VIVUS, Inc. (NASDAQ:VVUS) shares are up more than 31.32% this year and recently increased 26.68% or $0.14 to settle at $0.66. 21Vianet Group, Inc. (NASDAQ:VNET), on the other hand, is down -14.54% year to date as of 05/16/2018. It currently trades at $6.82 and has returned 31.91% during the past week.
VIVUS, Inc. (NASDAQ:VVUS) and 21Vianet Group, Inc. (NASDAQ:VNET) are the two most active stocks in the Biotechnology industry based on today’s trading volumes. We will compare the two companies based on the strength of various metrics, including growth, profitability, risk, return, and valuation to determine if one is a better investment than the other.Growth
One of the key things investors look for in a company is the ability to grow earnings at a high compound rate over time. Analysts expect VVUS to grow earnings at a 0.80% annual rate over the next 5 years. Comparatively, VNET is expected to grow at a 20.00% annual rate. All else equal, VNET’s higher growth rate would imply a greater potential for capital appreciation.Profitability and Returns
Just, if not more, important than the growth rate is the quality of that growth. Growth can actual be harmful to investors if it comes at the cost of weak profitability and low returns. To adjust for differences in capital structure we’ll use Return on Investment (ROI) as measures of profitability and return. VVUS’s ROI is 1.20% while VNET has a ROI of -9.90%. The interpretation is that VVUS’s business generates a higher return on investment than VNET’s.Cash Flow
The amount of free cash flow available to investors is ultimately what determines the value of a stock. VVUS’s free cash flow (“FCF”) per share for the trailing twelve months was -0.11. Comparatively, VNET’s free cash flow per share was +0.14. On a percent-of-sales basis, VVUS’s free cash flow was -0.02% while VNET converted 0% of its revenues into cash flow. This means that, for a given level of sales, VNET is able to generate more free cash flow for investors.Liquidity and Financial Risk
Liquidity and leverage ratios provide insight into the financial health of a company, and allow investors to determine the likelihood that the company will be able to continue operating as a going concern. VVUS has a current ratio of 8.70 compared to 2.40 for VNET. This means that VVUS can more easily cover its most immediate liabilities over the next twelve months.Valuation
VVUS trades at a P/S of 1.39, compared to a P/B of 0.96, and a P/S of 1.47 for VNET. Given that earnings are what matter most to investors, analysts tend to place a greater weight on the P/E.
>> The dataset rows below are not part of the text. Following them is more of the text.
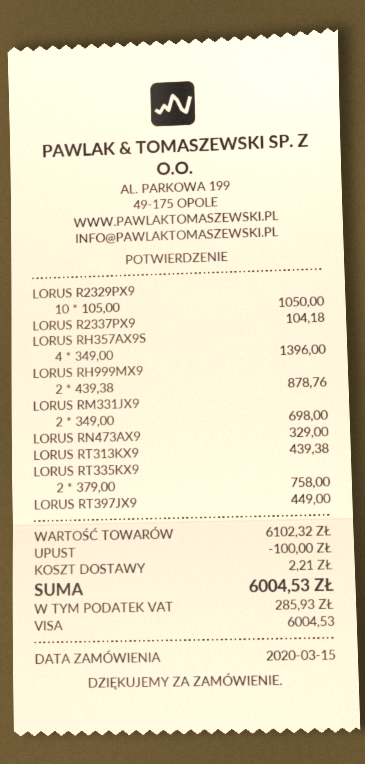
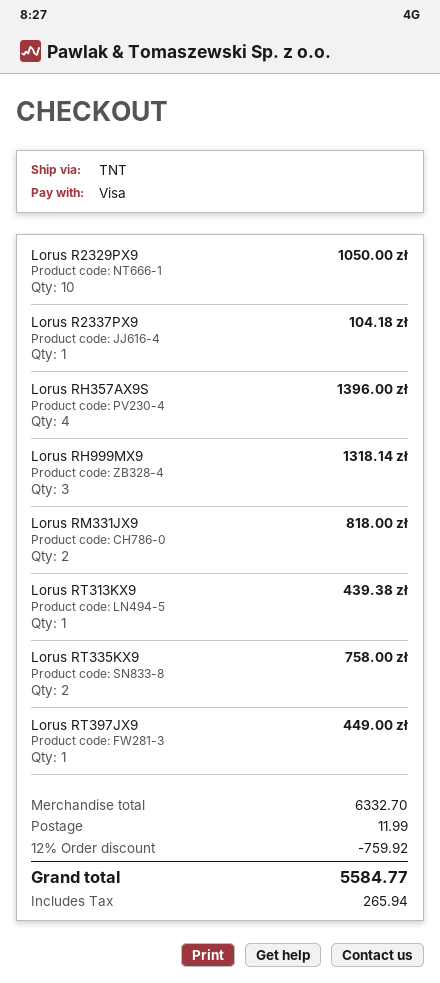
LORUS RH999MX9: 2 for 878.76 -> 3 for 1318.14
LORUS RM331JX9: 2 for 698.00 -> 2 for 818.00
LORUS RN473AX9: 1 for 329.00 -> none
subtotal: 6102.32 -> 6332.70
discount: 100.00 -> 759.92
shipping: 2.21 -> 11.99
tax: 285.93 -> 265.94
total: 6004.53 -> 5584.77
Analyst Price Targets and Opinions
Just because a stock is cheaper doesn’t mean there’s more value to be had. In order to assess value we need to compare the current price to where it’s likely to trade in the future. VVUS is currently priced at a -56% to its one-year price target of 1.50. Comparatively, VNET is -44.87% relative to its price target of 12.37. This suggests that VVUS is the better investment over the next year.
Risk and Volatility
Analyst use beta to measure a stock’s volatility relative to the overall market. Stocks with a beta above 1 tend to have bigger swings in price than the market as a whole, the opposite being the case for stocks with a beta below 1. VVUS has a beta of 0.59 and VNET’s beta is 1.74. VVUS’s shares are therefore the less volatile of the two stocks.Insider Activity and Investor Sentiment
The analysis of insider buying and selling trends can be extended to the aggregate level. Short interest, which represents the percentage of a stock’s tradable shares currently being shorted, captures what the market as a whole feels about a stock. VVUS has a short ratio of 5.53 compared to a short interest of 2.26 for VNET. This implies that the market is currently less bearish on the outlook for VNET.Summary
VIVUS, Inc. (NASDAQ:VVUS) beats 21Vianet Group, Inc. (NASDAQ:VNET) on a total of 7 of the 14 factors compared between the two stocks. VVUS generates a higher return on investment, higher liquidity and has lower financial risk. In terms of valuation, VVUS is the cheaper of the two stocks on book value and sales basis, VVUS is more undervalued relative to its price target.